Trigésimo Domingo Ordinario
(Eclesiástico
35:15-17.20-22; II Timoteo 4:6-8.16-18; Lucas 18:9-14)
Se dice
que la mejor manera de ver al papa Francisco es asistir en su misa diaria. Cada día Francisco se levanta a las 4:45 para
orar y preparase para la misa. A las 7
comienza la misa llevando ornamentos sencillos.
Su homilía tanto expresiva como corta es su Tweet al mundo entero. Después de la misa se sienta para orar de
nuevo, a menudo entre la gente en las bancas.

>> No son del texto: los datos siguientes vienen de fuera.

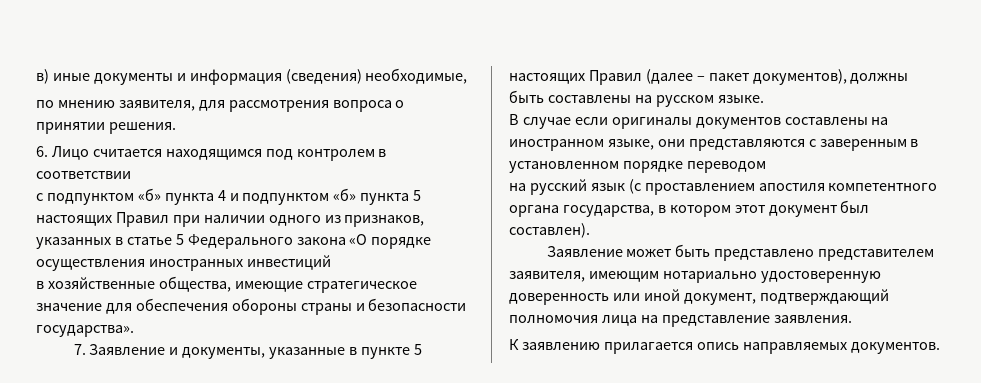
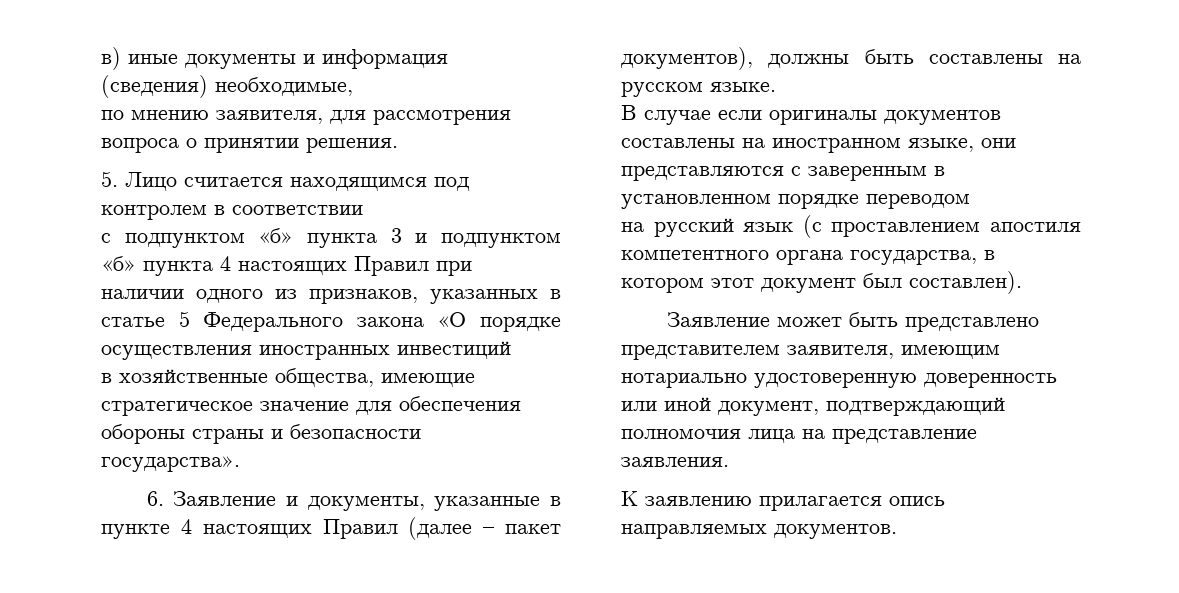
- 6. Лицо считается находящимся под контролем в соответствии
+ 5. Лицо считается находящимся под контролем в соответствии
- с подпунктом «б» пункта 4 и подпунктом «б» пункта 5 настоящих Правил при наличии одного из признаков, указанных в статье 5 Федерального закона «О порядке осуществления иностранных инвестиций
+ с подпунктом «б» пункта 3 и подпунктом «б» пункта 4 настоящих Правил при наличии одного из признаков, указанных в статье 5 Федерального закона «О порядке осуществления иностранных инвестиций
- 7. Заявление и документы, указанные в пункте 5 настоящих Правил (далее – пакет документов), должны быть составлены на русском языке.
+ 6. Заявление и документы, указанные в пункте 4 настоящих Правил (далее – пакет документов), должны быть составлены на русском языке.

Entonces se para para acogerse fuera de la capilla de cada persona
presente. Ante Dios y ante la gente el
papa Francisco se presenta como persona humilde. Así se conforma con la enseñanza de Jesús en
el evangelio hoy.
Jesús da
una parábola describiendo a dos orantes.
Los dos están hablando con
Dios. El fariseo trata a Dios como si
fuera otro hombre. No hay nada malo de
esto. Pues Dios quiere que nos
relacionemos con él como amigo. Por esta
razón vino en forma humana. Sin embargo,
las palabras del fariseo indican persona más impresionada por su vida propia
que por la gracia de Dios. Sí es verdad
que dice: “Dios mío, te doy gracias…”.
Pero sigue: “No soy como los demás hombres…Ayuno… y pago
el diezmo…” Es como si quiere elogios de
Dios y nada del consejo, mucho menos del perdón.
Entretanto
el publicano queda al fondo del Templo.
También habla con Dios pero en tonos más solemnes. En lugar de contar sus logros, reconoce sus
faltas. Es posible que sea tan justo
como Zaqueo, otro publicano que aparecerá pronto en el relato de Lucas. Sin embargo, él sabe que ante Dios todos
hombres son como alumnos energéticos del cuarto grado. Eso es a decir que somos siempre culpables de
un delito u otro, sea robar mil dólares o maldecir a otro chofer. Con este hecho firmemente en cuenta el
publicano no puede decir más que: “Dios mío, apiádate de mí…”
Es
cierto que deberíamos ser humildes ante Dios.
Pero ¿es necesario que seamos humildes ante los demás humanos? Vale la pena indagar la pregunta. Para nosotros creyentes la humildad es el
reconocimiento de que todas cualidades buenas que tenemos son de Dios. Cuando consideremos la cosa, vemos que cada persona
humana tiene cualidades buenas que no poseemos nosotros. Una persona es muy organizada de modo que cumpla mucho. Entretanto otra persona es más acomodadora
pero menos capaz a terminar trabajo en el tiempo indicado. Los dos tienen que reconocer la virtud del
otro como don de Dios. Es decir que los
dos tienen que ser humildes ante uno y otro.
Una
cualidad buena que llama atención hoy es la capacidad de soportar el
sufrimiento. Muchos han tenido que sufrir
terriblemente. Estar en presencia de
sobrevivientes de cáncer deberían hacernos humildes. También conocer a refugiados que han
experimentado la pérdida de familiares y de viviendas debería despertarnos. Evidentemente Dios les ha permitido a sufrir
para probar su carácter y para engrandecer lo nuestro. Cuando nos compadezcamos de ellos, podemos
agradecer a Dios por habernos hecho más
nobles de espíritu.
Hace
muchos años hubo en un periódico una foto de un soldado americano doblándose
para recoger a un bebé haitiano del suelo.
Quedaron los lectores del periódico pensando que ese soldado jamás se
paró tan alto. Es igual con cada acto de
humildad que actuamos. Jamás nos paramos
tan altos como cuando nos humillemos para ayudar a persona en necesidad. Jamás nos paramos tan altos como cuando nos
humillemos para ayudar al necesitado.